Tamaththul3D: High-Fidelity 3D Saudi Sign Language Avatars from Monocular Video
This work addresses the lack of 3D annotations and reconstruction methods for Arabic Sign Language, enabling accessibility technologies and cultural preservation for the Arab Deaf community.
The paper introduces the first high-quality 3D parametric annotations for the Ishara-500 Saudi Sign Language dataset and presents Tamaththul3D, a reconstruction pipeline that achieves up to 32% improvement in hand accuracy over previous methods for Arabic Sign Language avatar generation.

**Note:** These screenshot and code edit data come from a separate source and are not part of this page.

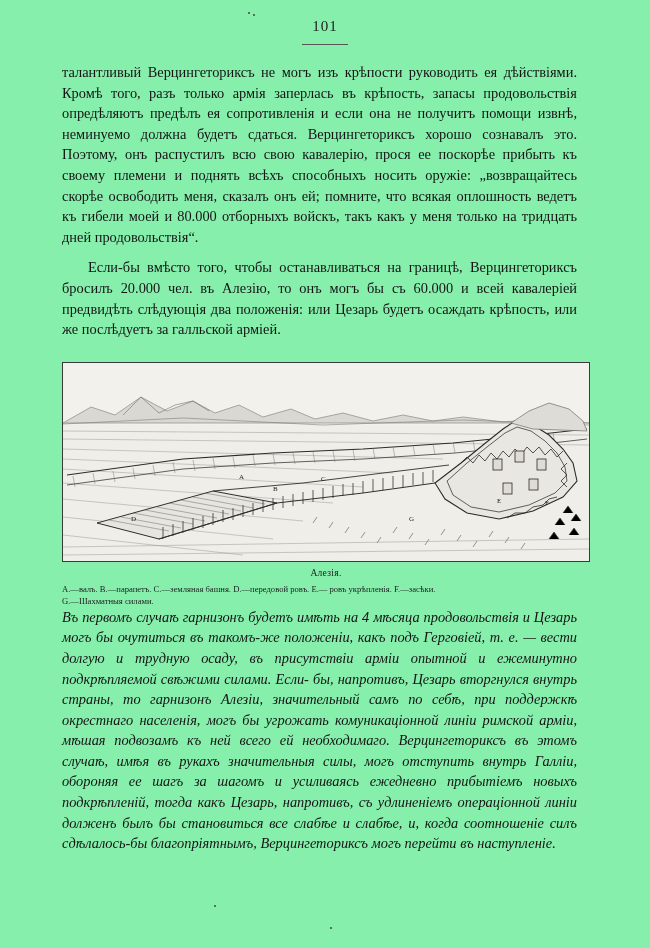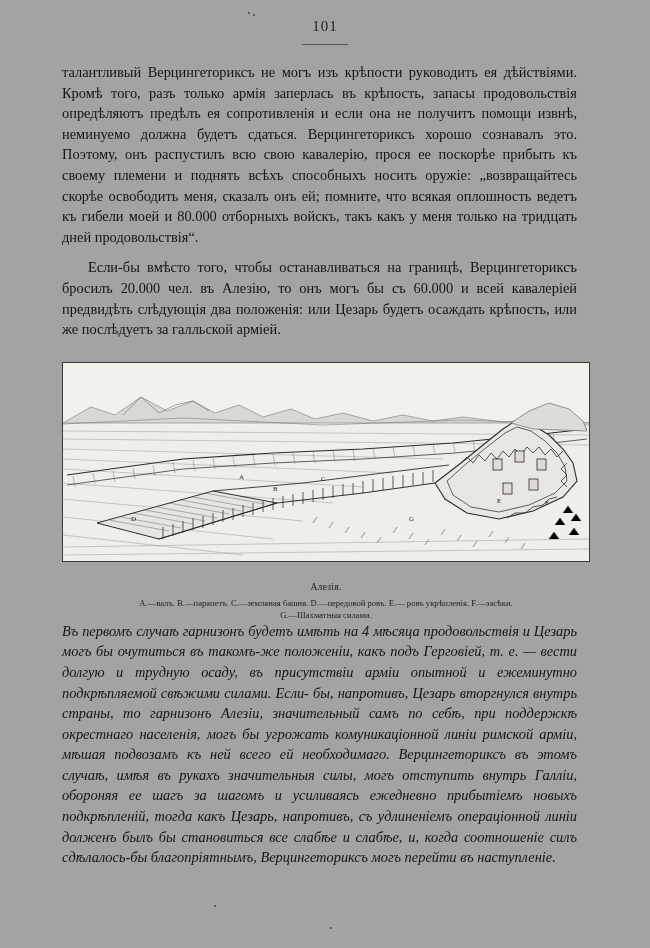--- a/index.html
+++ b/index.html
@@ -19,7 +19,7 @@
     position: relative;
     width: 650px;
     height: 948px;
-    background: #a3a3a3;
+    background: #86efac;
   }
   .page-number {
     position: absolute;

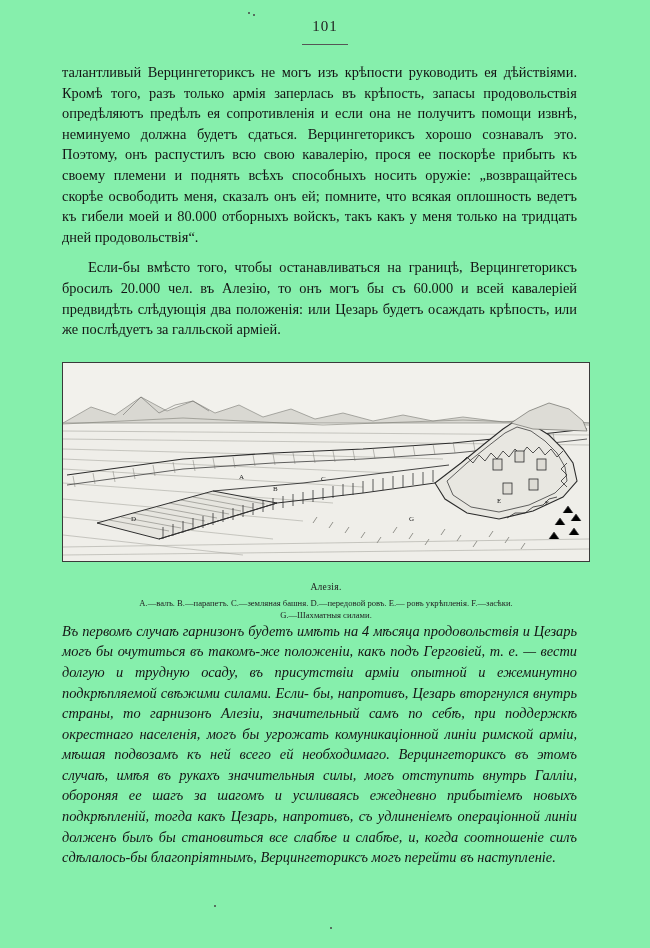--- a/index.html
+++ b/index.html
@@ -78,7 +78,7 @@
   .figure-caption {
     text-align: center;
     font-size: 9.5px;
-    margin-top: 20px;
+    margin-top: 6px;
     letter-spacing: 0.3px;
     color: #222;
   }

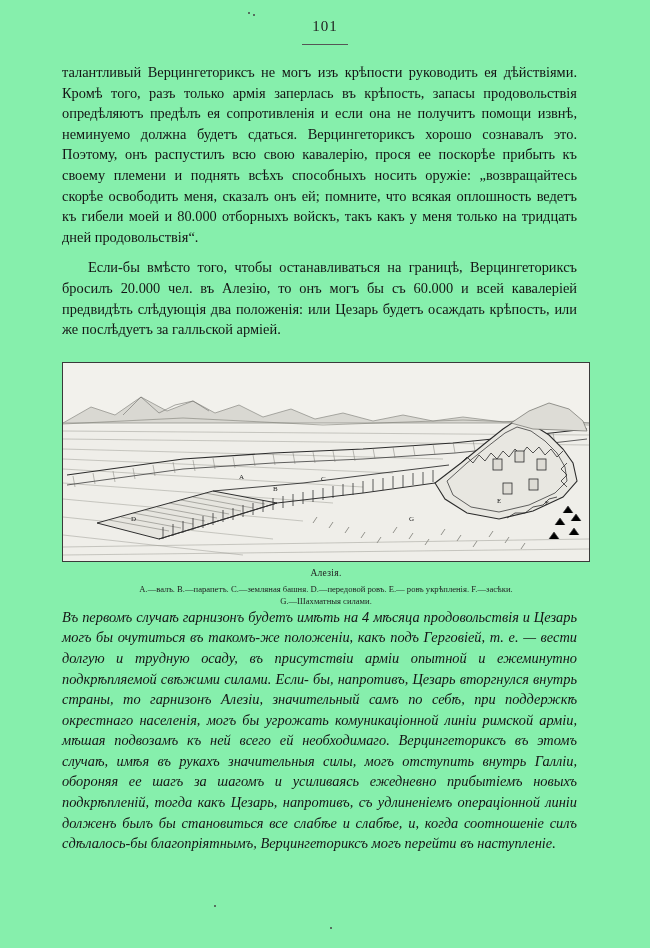--- a/index.html
+++ b/index.html
@@ -83,7 +83,7 @@
     color: #222;
   }
   .figure-legend {
-    text-align: center;
+    text-align: left;
     font-size: 8.6px;
     line-height: 12px;
     margin-top: 5px;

Arabic Sign Language (ArSL) and its dialects serve approximately 400 million Arabic speakers worldwide, yet the community lacks high-quality 3D parametric annotations and specialized reconstruction methods for avatar generation. We address this critical gap through two key contributions: First, we introduce the first high-quality 3D parametric annotations for the Ishara-500 Saudi Sign Language dataset, providing precise SMPL-X parameters for 500 culturally authentic SSL signs. Second, we present Tamaththul3D, a specialized reconstruction pipeline designed for ArSL's unique articulation patterns. Our pipeline integrates SMPLer-X for robust body estimation, WiLoR for detailed hand refinement with automatic localization and mirroring, and MediaPipe for 2D pose supervision. Through kinematic-chain-based wrist alignment with hybrid swing-twist decomposition and 2D-supervised joint optimization, Tamaththul3D achieves state-of-the-art hand accuracy (up to 32% improvement over previous methods) while maintaining competitive body pose. Together, these 3D annotations and Tamaththul3D pipeline establish the first comprehensive framework for high-fidelity ArSL avatar reconstruction, enabling new accessibility technologies and cultural preservation efforts for the Arab Deaf community.